🤖 AI Summary
This work addresses the inefficiency of query isolation and the performance interference caused by coarse-grained resource sharing in stream processing systems. To reconcile these challenges, the authors propose FunShare, a system that dynamically groups queries with similar performance characteristics to jointly optimize functional isolation and resource sharing. FunShare introduces an adaptive framework that continuously monitors runtime metrics and dynamically adjusts query groupings and execution strategies. It uniquely integrates dynamic query grouping, estimation of computational overlap, and online reconstruction of execution plans to enhance resource efficiency while preserving per-query quality of service. Experimental results demonstrate that, compared to fully isolated execution, FunShare substantially reduces resource consumption while maintaining or even improving the throughput of all queries.
📝 Abstract
Concurrent workloads often extract insights from high-throughput, real-time data streams. Existing stream processing engines isolate each query's resources, ensuring robust performance but incurring high infrastructure costs. In contrast, sharing work reduces the amount of necessary resources but introduces inter-query interference, leading to performance degradation for some queries.
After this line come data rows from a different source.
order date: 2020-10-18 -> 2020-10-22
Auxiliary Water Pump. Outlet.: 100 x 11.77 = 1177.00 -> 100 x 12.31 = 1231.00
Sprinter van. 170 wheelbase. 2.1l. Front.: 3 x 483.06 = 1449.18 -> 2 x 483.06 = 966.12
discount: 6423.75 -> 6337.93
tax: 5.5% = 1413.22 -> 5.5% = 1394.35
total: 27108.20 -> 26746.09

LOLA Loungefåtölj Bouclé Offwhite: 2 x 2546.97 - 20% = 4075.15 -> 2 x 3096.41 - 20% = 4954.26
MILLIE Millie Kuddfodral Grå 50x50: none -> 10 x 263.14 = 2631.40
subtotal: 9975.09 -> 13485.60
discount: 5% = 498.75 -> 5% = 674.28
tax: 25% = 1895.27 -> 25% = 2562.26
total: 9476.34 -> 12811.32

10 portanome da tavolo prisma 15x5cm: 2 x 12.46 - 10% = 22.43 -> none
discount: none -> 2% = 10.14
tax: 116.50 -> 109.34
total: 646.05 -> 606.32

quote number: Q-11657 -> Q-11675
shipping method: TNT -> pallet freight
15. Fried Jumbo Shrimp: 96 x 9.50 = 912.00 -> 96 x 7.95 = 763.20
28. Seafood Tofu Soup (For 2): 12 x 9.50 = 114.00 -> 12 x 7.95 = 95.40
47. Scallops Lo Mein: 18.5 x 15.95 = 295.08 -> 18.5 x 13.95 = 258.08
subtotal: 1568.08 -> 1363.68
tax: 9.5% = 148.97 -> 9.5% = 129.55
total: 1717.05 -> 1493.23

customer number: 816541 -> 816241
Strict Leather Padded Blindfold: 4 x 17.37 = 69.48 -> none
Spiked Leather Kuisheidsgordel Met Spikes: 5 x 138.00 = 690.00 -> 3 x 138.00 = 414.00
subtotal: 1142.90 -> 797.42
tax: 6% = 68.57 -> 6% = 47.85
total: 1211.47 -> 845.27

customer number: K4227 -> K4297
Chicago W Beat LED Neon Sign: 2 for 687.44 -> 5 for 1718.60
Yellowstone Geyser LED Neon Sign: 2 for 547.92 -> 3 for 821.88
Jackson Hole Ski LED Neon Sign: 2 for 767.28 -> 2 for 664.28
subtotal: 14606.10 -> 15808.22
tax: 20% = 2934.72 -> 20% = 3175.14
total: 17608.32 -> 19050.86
We introduce FunShare, a stream-processing system that improves resource efficiency without compromising performance by dynamically grouping queries based on their performance characteristics. FunShare strategically relaxes query interdependencies and minimizes redundant computation while preserving individual query performance. It achieves this by using an adaptive optimization framework that monitors execution metrics, accurately estimates computation overlaps, and reconfigures execution plans on the fly in response to changes in the underlying data streams. Our evaluation demonstrates that FunShare minimizes resource consumption compared to isolated execution while maintaining or improving throughput for all queries.